Task requirements - Which of the lines below include "inline"? Each one should be copied out.

[Start of Attachment]

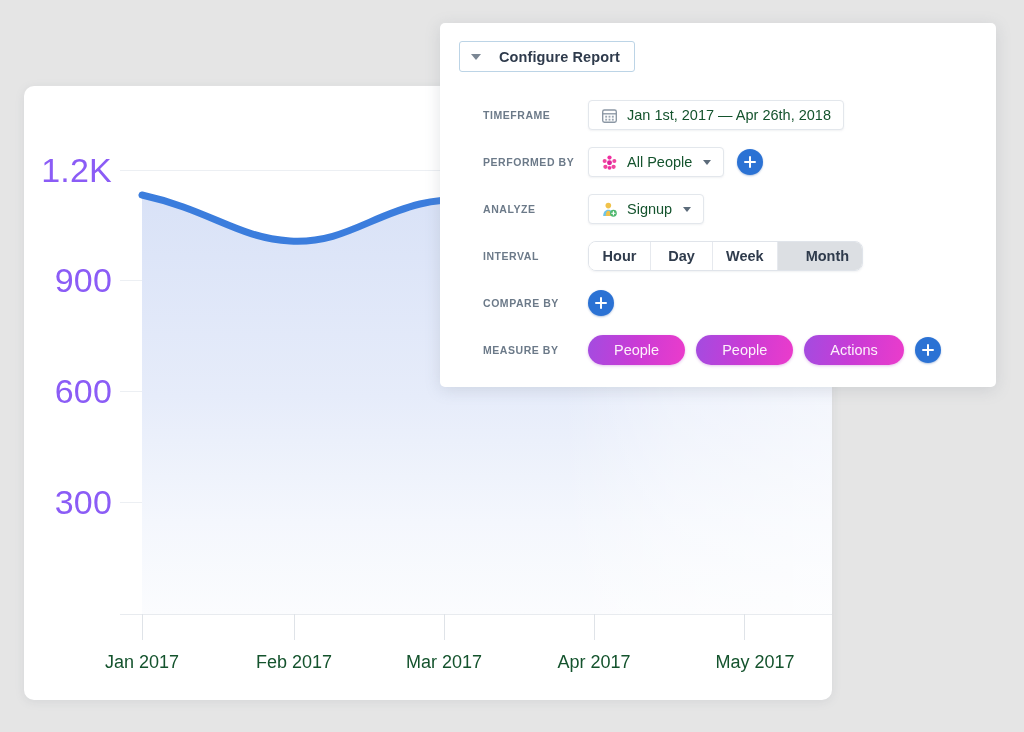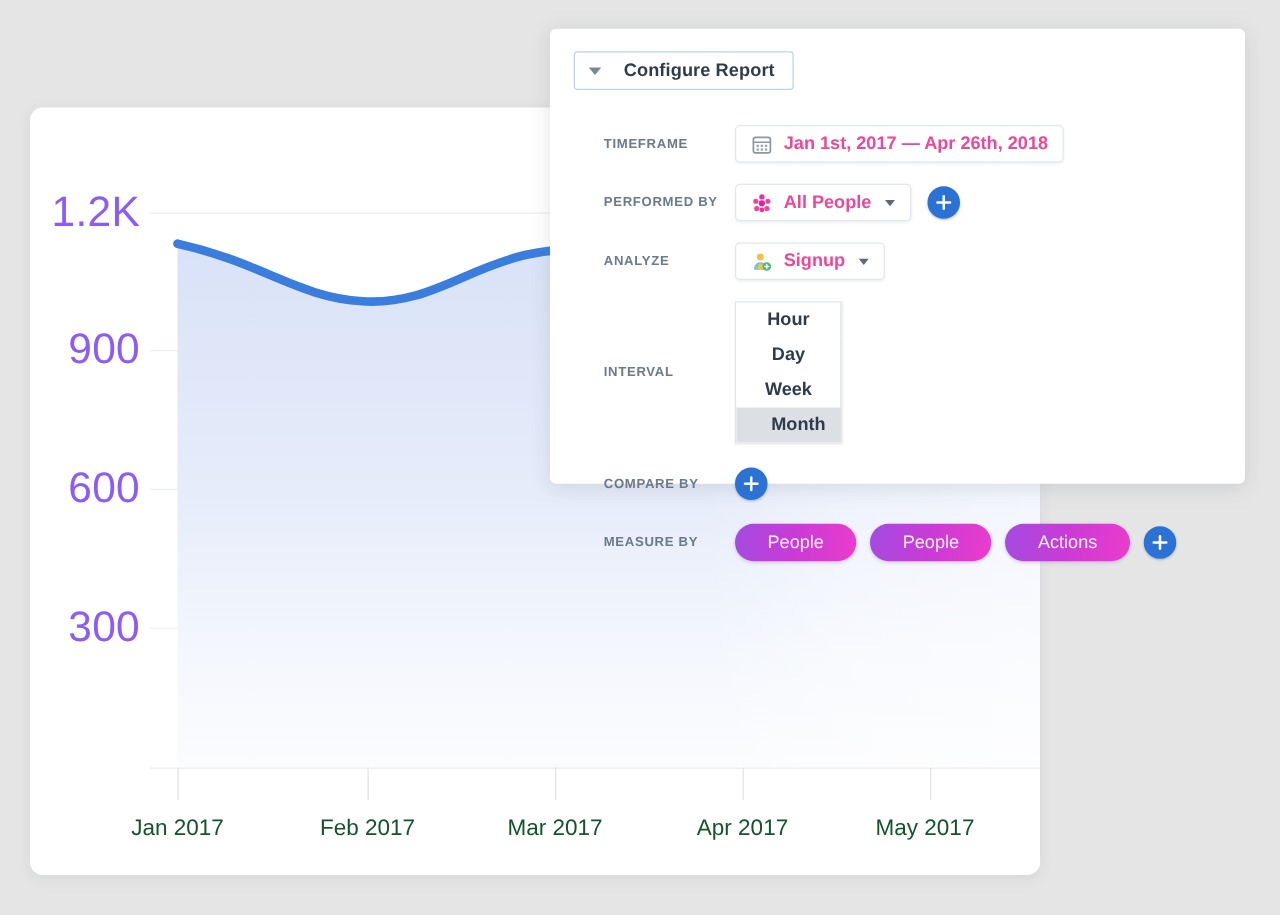--- a/index.html
+++ b/index.html
@@ -121,21 +121,21 @@
     display: inline-flex; align-items: center; gap: 9px;
     height: 30px;
     padding: 0 12px;
     background: #fff;
     border: 1px solid #e3e7ec;
     border-radius: 4px;
     box-shadow: 0 1px 2px rgba(140,148,162,0.13);
     cursor: pointer;
   }
   .ctl .txt {
-    font-size: 14.5px; font-weight: bold; color: #ec4899;
+    font-size: 14.5px; font-weight: normal; color: #14532d;
     white-space: nowrap;
   }
   .ctl .dncaret {
     width: 0; height: 0; margin-left: 2px;
     border-left: 4.5px solid transparent;
     border-right: 4.5px solid transparent;
     border-top: 5.5px solid #5c6b7a;
   }
 
   
@@ -151,22 +151,22 @@
     content: ""; position: absolute; background: #fff; border-radius: 1px;
   }
   .plus-glyph { position: relative; width: 12px; height: 12px; }
   .plus-glyph i {
     position: absolute; background: #fff; border-radius: 1px;
   }
   .plus-glyph i.h { left: 0; top: 5px; width: 12px; height: 2px; }
   .plus-glyph i.v { top: 0; left: 5px; width: 2px; height: 12px; }
 
   
-  .segmented { display: inline-flex; border-radius: 0; overflow: hidden;
-    border: 1px solid #e0e4ea; box-shadow: 0 1px 2px rgba(140,148,162,0.13); flex-direction: column; }
+  .segmented { display: inline-flex; border-radius: 8px; overflow: hidden;
+    border: 1px solid #e0e4ea; box-shadow: 0 1px 2px rgba(140,148,162,0.13); }
   .seg {
     height: 28px; min-width: 62px;
     padding: 0 13px;
     display: inline-flex; align-items: center; justify-content: center;
     background: #fff; color: #2f3b4c;
     font-size: 14.5px; font-weight: bold;
     border-right: 1px solid #e6e9ee;
     cursor: pointer; white-space: nowrap;
   }
   .seg:last-child { border-right: none; }
@@ -238,21 +238,21 @@
         <div class="x-tick" style="left:22px"></div>
         <div class="x-tick" style="left:174px"></div>
         <div class="x-tick" style="left:324px"></div>
         <div class="x-tick" style="left:474px"></div>
         <div class="x-tick" style="left:624px"></div>
 
         <div class="x-label" style="left:22px">Jan 2017</div>
         <div class="x-label" style="left:174px">Feb 2017</div>
         <div class="x-label" style="left:324px">Mar 2017</div>
         <div class="x-label" style="left:474px">Apr 2017</div>
-        <div class="x-label" style="left:620px">May 2017</div>
+        <div class="x-label" style="left:635px">May 2017</div>
       </div>
 
     </div>
   </div>
 
   <div class="config-panel">
 
     <div class="configure-btn">
       <span class="caret"></span>
       <span class="lbl">Configure Report</span>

[End of Attachment]

Response -
     display: inline-flex; align-items: center; gap: 9px;
-  .segmented { display: inline-flex; border-radius: 0; overflow: hidden;
+  .segmented { display: inline-flex; border-radius: 8px; overflow: hidden;
     display: inline-flex; align-items: center; justify-content: center;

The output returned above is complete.